As those two bookends indicate, Sonic Youth isn't breaking new ground here: We've heard variations on every sound it's exploring, from the postmodern Hawkwind space-rock to the fractured "Goo"/"Dirty" pop tunes to the aforementioned guitar trance-out epic. And the lyrics are predictably dismissible, whether they're imitating/paying tribute to second-tier Beat poetry (having hailed Allen Ginsberg in the past, this time they champion Gregory Corso) or just making us scratch our heads in bewildered stupefaction ("Penetration destroys the body/Violation of a cosmic body/Do you understand the problem?/Anti-war is anti-orgasm").

But 30 years into a career that has, at alternating moments, been both dramatically under- and ridiculously overrated, Sonic Youth has delivered a masterful disc to remind us why we cared.

Dave Matthews Band, "Big Whiskey and the GrooGrux King"

Though legions of lite-beer-swilling fans disagree--their tours reportedly have grossed more than a half a billion dollars--the Dave Matthews Band always has been better in the studio than on the stage, where the endless wank-fest jams of saxophonist LeRoi Moore and violinist Boyd Tinsley could be a torture far worse than waterboarding. That isn't to say that the quintet's six previous studio albums are good, just that they're more pleasurable/less offensive than the concerts, with gently bouncy hybrid jazz-funk-rock rhythms and innocuous easy-listening melodies easily digested while sipping a latte. The band's new disc continues this tradition, and it may even be the group's finest moment on record.

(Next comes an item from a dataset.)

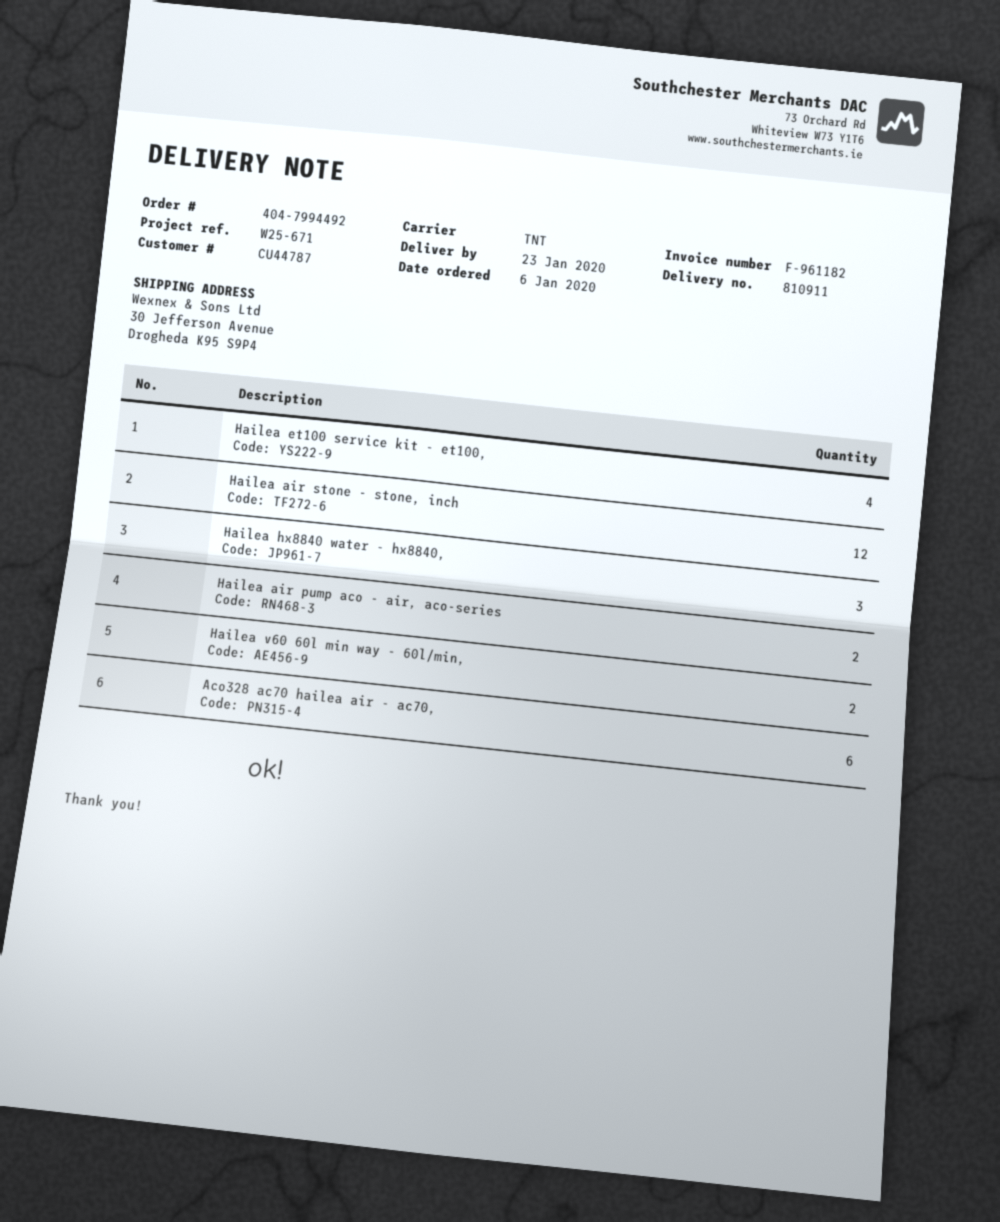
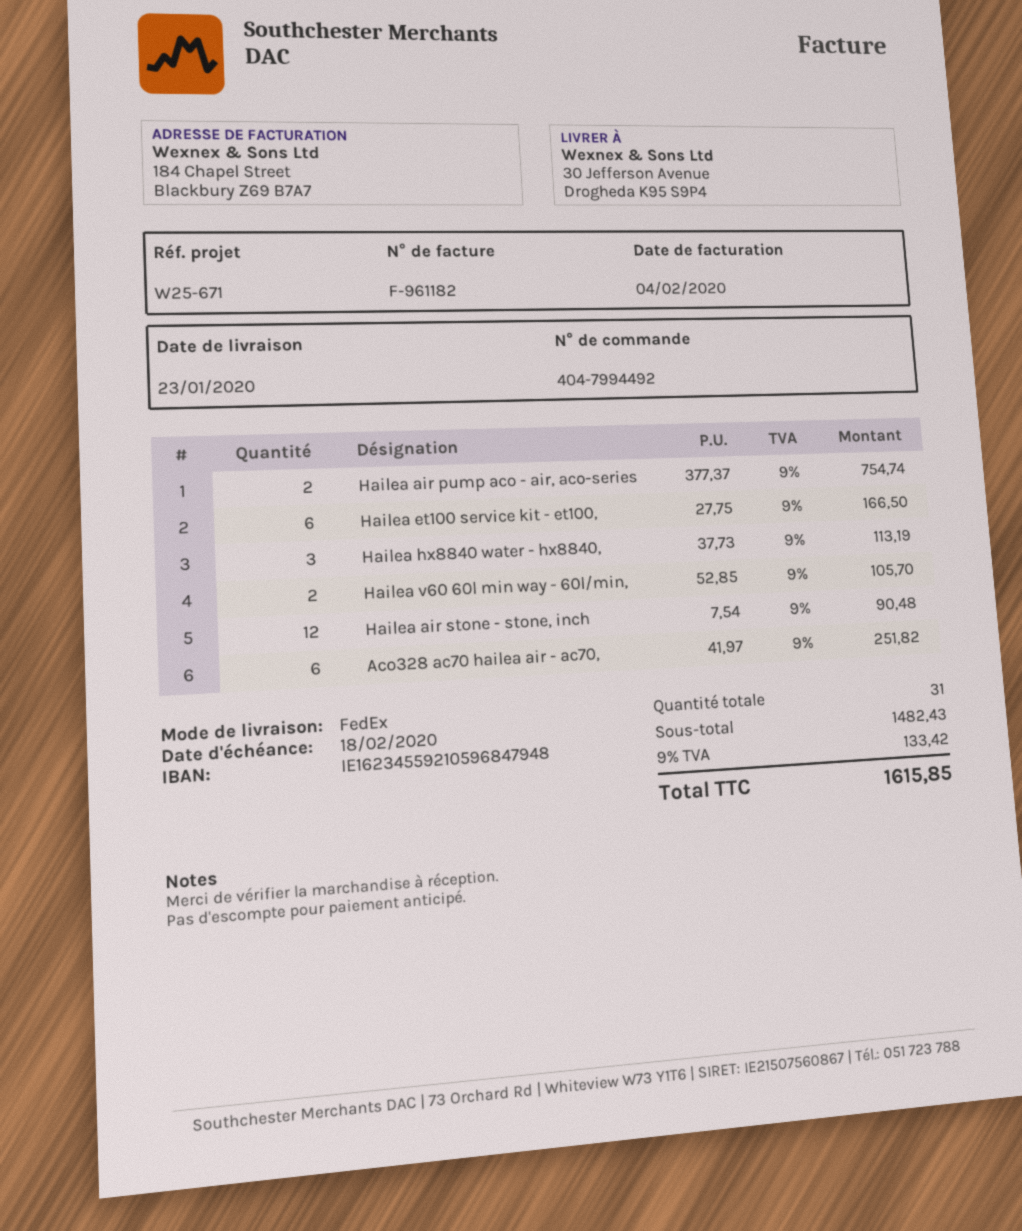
shipping method: TNT -> FedEx
Hailea et100 service kit - et100,: 4 -> 6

Named in tribute to Moore, who died at age 46 in an ATV accident last August, "Big Whiskey and the GrooGrux King" is an album that almost didn't happen: Even before the loss of their bandmate, the musicians were debating whether to continue their stadium-filling corporate enterprise, having lost much of their drive and acquired considerable personal acrimony toward one another over the last decade of easy but lucrative chooglin'. Ultimately they decided to give it one more try, retreating to an isolated home studio at a house called Haunted Hollow outside Charlottesville, Va., and the combination of an uncertain future and the loss of Moore early in the sessions seems to have rekindled a "seize the day" spark artfully fanned by producer Rob Cavallo (Green Day, the Goo Goo Dolls), who kept things concise, focused and mostly jam-free, with an emphasis on those lazy but catchy melodies that are Matthews' specialty.

The South African native is still a bonehead when it comes to writing lyrics, which fall either in the categories of Hallmark card romantic banality ("You and me together, we could do anything, baby"), coffee-mug philosophizing ("Funny the way it is, if you think about it/Somebody's going hungry and someone else is eating out") or frat-house sex talk ("Love me baby, love me baby, shake me like a monkey"). But if you toss the disc in the rotation for your next backyard barbecue as a nod to those friends who only listen to triple-A radio, and you ignore what ol' Dave is singing about, at least you won't lose your lunch.